The analysis was performed on a cluster with dual Intel E5-2670 (Sandy Bridge) processors running at 2.6 GHz and 16 physical compute cores per node. Each node has 64 GB RAM (1600 MHz). The operating system is Linux CentOS release 6.9.

Result: Comparison of the basic, MPI and threading models.

I compared the models by fitting beta-binomial regression models with K = 10 predictors and N = 1000, 5000, 10000, and 20000 rows. The basic model used one core, threading and MPI used 4, 8 or 16 cores, each time the same number of shards as cores. I did not further investigate the optimal number of shards!

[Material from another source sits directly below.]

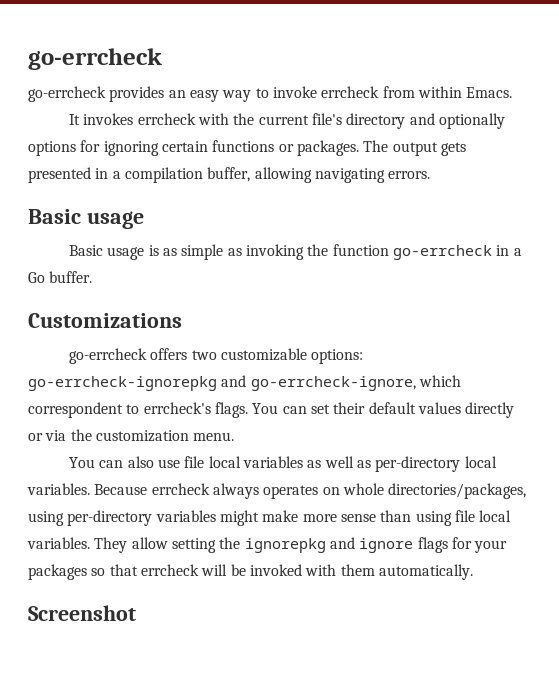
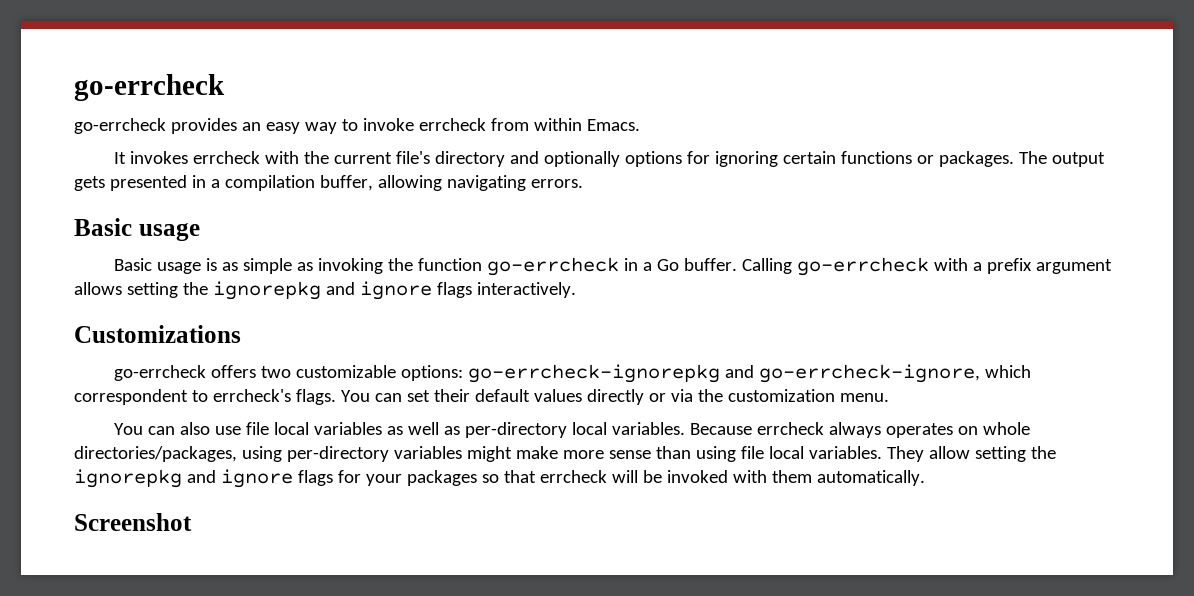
(93, 277) none -> [742,257,1113,276] [74,281,576,300] Calling go-errcheck with a prefix argument allows setting the ignorepkg and ignore flags interactively.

The basic model took 63, 320, 661, 1267 seconds for N = 1000, 5000, 10000, and 20000, respectively (1000 warmup and 1000 post warmup samples). The table below shows the proportion of the time of the basic model the threading and MPI analyses took. 1

analysis 1000 5000 10000 20000
4 shards, MPI 0.46 0.42 0.41 0.39
4 shards, Threading 0.40 0.45 0.65 0.52
8 shards, MPI 0.35 0.22 0.20 0.22
8 shards, Threading 0.53 0.43 0.41 0.30
16 shards, MPI 0.22 0.12 0.12 0.12
16 shards, Threading 0.22 0.15 0.14 0.13

MPI and threading reduce computation (waiting) time already for relatively small data sets (N = 1000). MPI is generally faster than threading, but the advantage of MPI is smaller when many cores are available.

The next table shows what proportion of a linear speed up MPI and threading achieve (i.e,. if 16 cores would be 16 times as fast as 1 core the value would be 1.)

analysis 1000 5000 10000 20000
4 shards, MPI 0.54 0.60 0.61 0.63
4 shards, Threading 0.62 0.56 0.39 0.48
8 shards, MPI 0.36 0.58 0.62 0.56
8 shards, Threading 0.24 0.29 0.30 0.42
16 shards, MPI 0.28 0.50 0.53 0.52
16 shards, Threading 0.29 0.42 0.45 0.47


As expected, MPI is faster than threading, but the advantage gets smaller as more cores become available. It appears useful to keep in mind that speeding up model fitting comes at the cost of using more computational resources and energy.

These results were obtained with a beta-binomial regression with few efficiency gains through vectorization in Stan. The pictures can be much different for other models like linear regression, where much larger data set are needed to realize speed up through threading or MPI..

1Averaged over 5 runs of a model for the basic model and over 10 runs for the MPI and threading analyses.